Micro-benchmark suite to characterize the overhead in Java message-passing libraries. Codes availables for MPICH, mpiJava, CCJ and JMPI.
In order to characterize Java message-passing performance, we have followed the same approach as in  and , where the performance of MPI C routines was modeled on a Fast Ethernet cluster (only MPI-I/O primitives) and on the Fujitsu AP3000 multicomputer, respectively.
Thus, in point-to-point communications, message latency (T) can be modeled as an affine function of the message length n: T(n)=ts+tbn, where ts is the startup time, and tb is the transfer time per data unit (one byte from now on). Communication bandwidth is easily derived as Bw(n)=n/T(n). A generalization of the point-to-point model is used to characterize collective communications: T(n,p)=ts(p)+tb(p)n, where p is the number of processors involved in the communication.
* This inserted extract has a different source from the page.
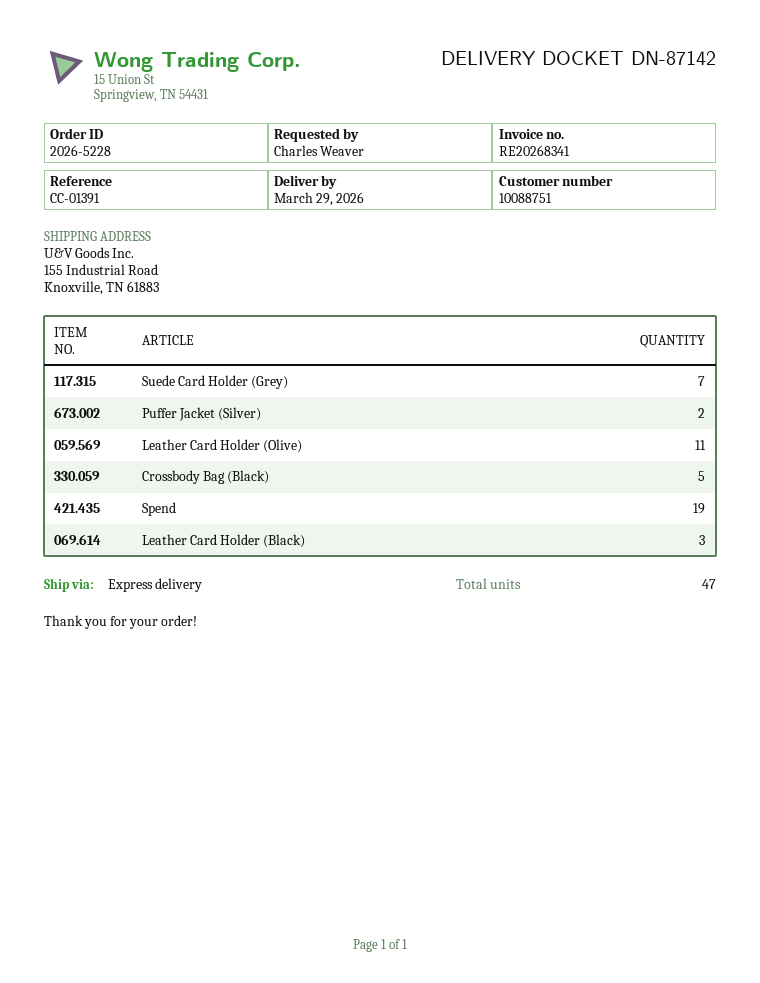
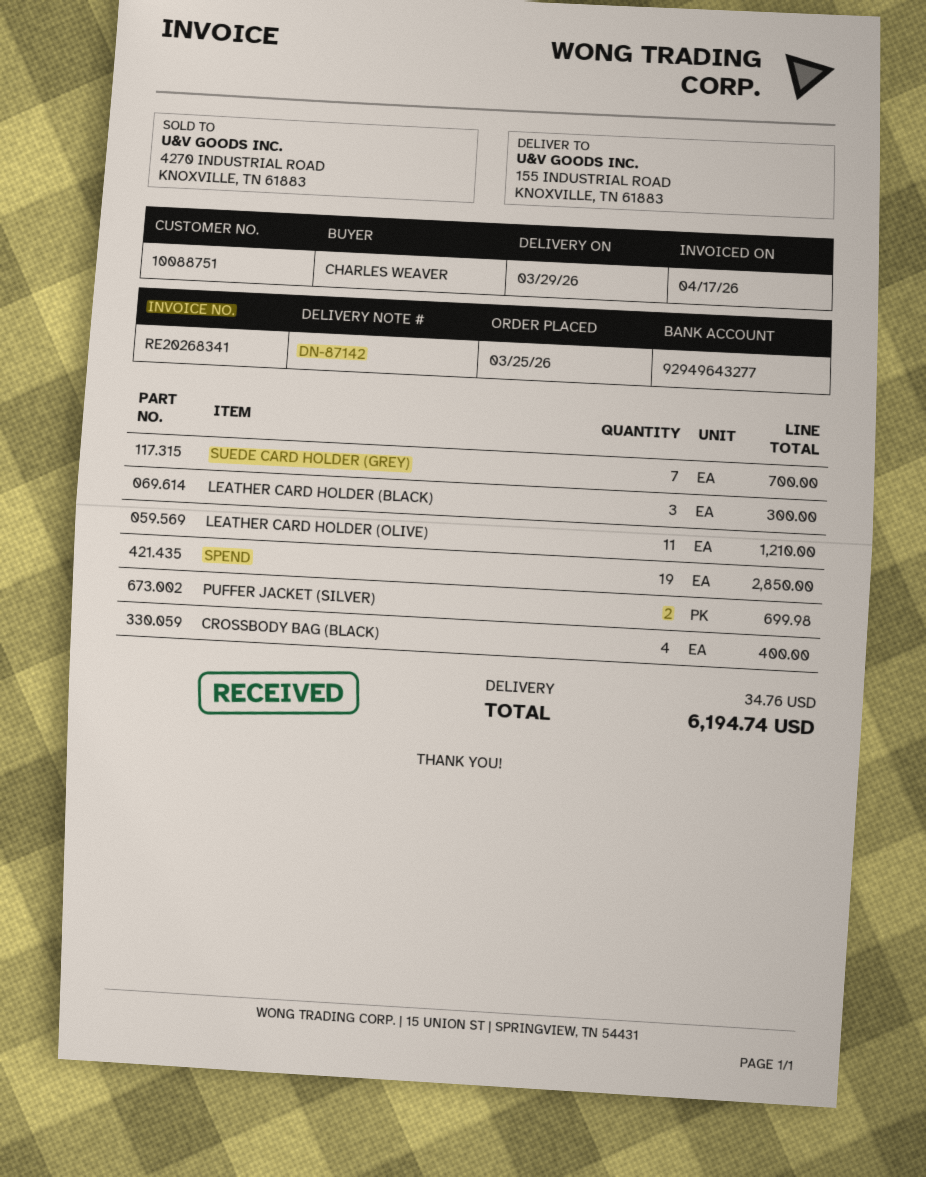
Crossbody Bag (Black): 5 -> 4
The Low Level Operations section of the Java Grande Forum Benchmark Suite is not appropriate for our modeling purposes (eg, it only considers seven primitives and timing outliers are not discarded). We have thus developed our own microbenchmark suite which consists of a set of tests adapted to our specific needs. Regarding point-to-point primitives, a ping-pong test takes 150 measurements of the execution time varying the message size in powers of four from 0 bytes to 1 MB. We have chosen as test time the sextile value of the increasingly ordered measurements to avoid distortions due to timing outliers. Moreover, we have checked that the use of this value is statistically better than the mean or the median to derive our models. As the millisecond timing precision in Java is not enough for measuring short message latencies, in these cases we have gathered several executions to achieve higher precision. The parameters ts and tb were derived from a linear regression of T vs n. Similar tests were applied to collective primitives, but also varying the number of processors (from 2 up to the number of available processors in our clusters). A barrier was included to avoid a pipelined effect and to prevent the network contention that might appear by the overlap of collective communications executed on different iterations of the test. The parameters of the model were obtained from the regression of T vs n and p. Double precision addition was the operation used in the experiments with reduction primitives.